Published Jan 18, 2009
skittlebear
408 Posts
to all the experienced nurses out there: do you still panic when something goes wrong with a patient? i know all nurses experience the "adrenaline rush" when a patient codes or something goes wrong.
i've never worked in a hospital. i graduated with an lpn license in 2005, and have worked in a home care setting with the developmentally challanged ever since. i have always worried that the knowledge i acquired in nursing school would diminish overtime since i'm not using my skills on a daily basis. i actually fell in love with these particular patients and haven't even thought about going back to school to become an rn...even though i already completed all the pre-requisites required to get in the rn program.
it took me a good year to even feel comfortable working in a home care setting! i could imagine working in a hospital setting...where you have different patients daily with different needs.
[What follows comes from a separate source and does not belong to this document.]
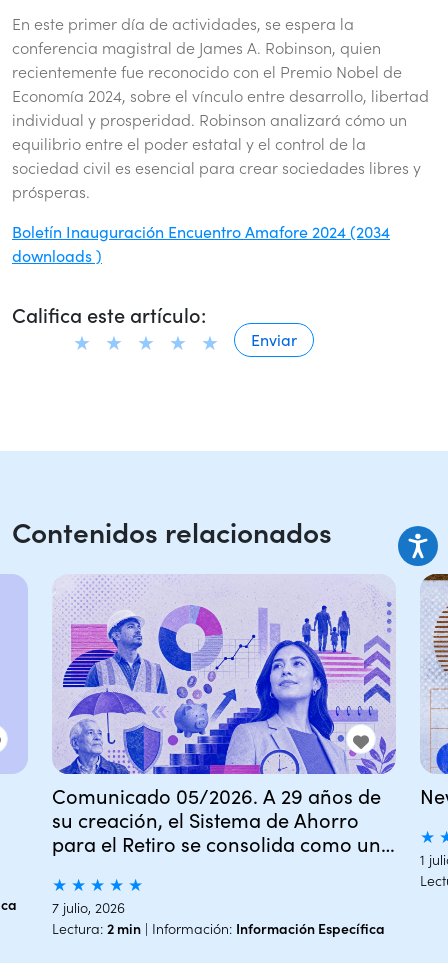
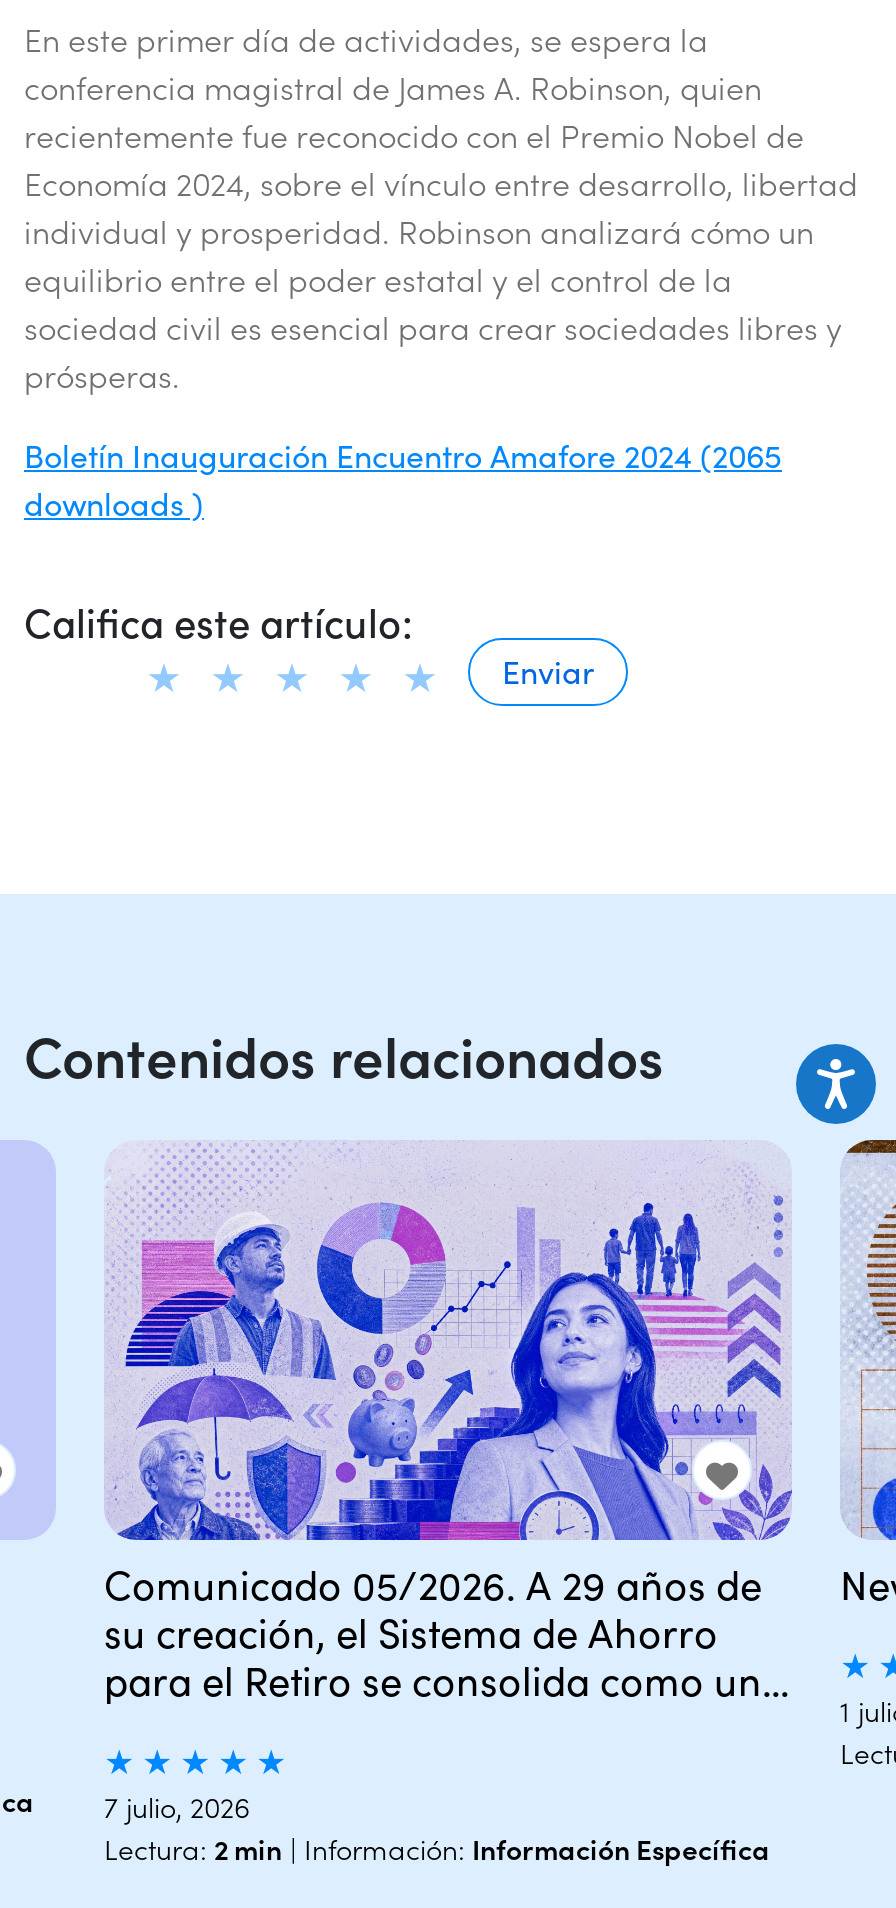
- Boletín Inauguración Encuentro Amafore 2024 (2034
+ Boletín Inauguración Encuentro Amafore 2024 (2065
i still get that panicky feeling when things go wrong with the patients i care for. for example...seizures (a lot of the clients i deal with have seizure disorders)! i deal with them a lot! i don't necessarily panic since i'm "used" to them by now...but i hate them so much. i love it when the patients have standing orders for diastat but not all of them do. so, i worry about the "what ifs" if a patient has a seizure that isn't diagnosed with a seizure disorder. i know...i would need to call 911, apply oxygen if needed, ect. but that's the thing i also hate about working in a home care environment. all we have available is oxygen, vital sign equipment, catheters, and a phone to call the doctor or nursing supervisor. our facility is so against just automatically sending someone out to the er based on his/her own judgement. you have to call the nursing supervisor first to get it approved...and sometimes he/she will tell you to call the doctor first (who usually does tell you to send the patient out to the er for observation:banghead:). i know that if a patient was in a life threatening situation...i would just automatically call 911 without calling anyone else first, i have done this several times in the past. most of the patients i work with are in wheelchairs and have a tendency to get aspiration pneumonia quite frequently. we have yankauer suctioning equipment but that's designated to only two patients. so...if i needed to suction a different patient, that would be too unsanitary to use someone elses suctioning equipment. thankfully, i haven't walked down that path yet. i guess i just hate feeling so helpless! i'm constantly thinking about the, "what ifs". it's just me (with other staff) and about 15 other patients with developmental disorders (some walk but most are in wheelchairs). on a good day, it's just assessments, passing medications, and treatments. it can get ugly at times though. patients falling, having seizures, aspiration issues, coming back from the hospital with tons of new orders...etc.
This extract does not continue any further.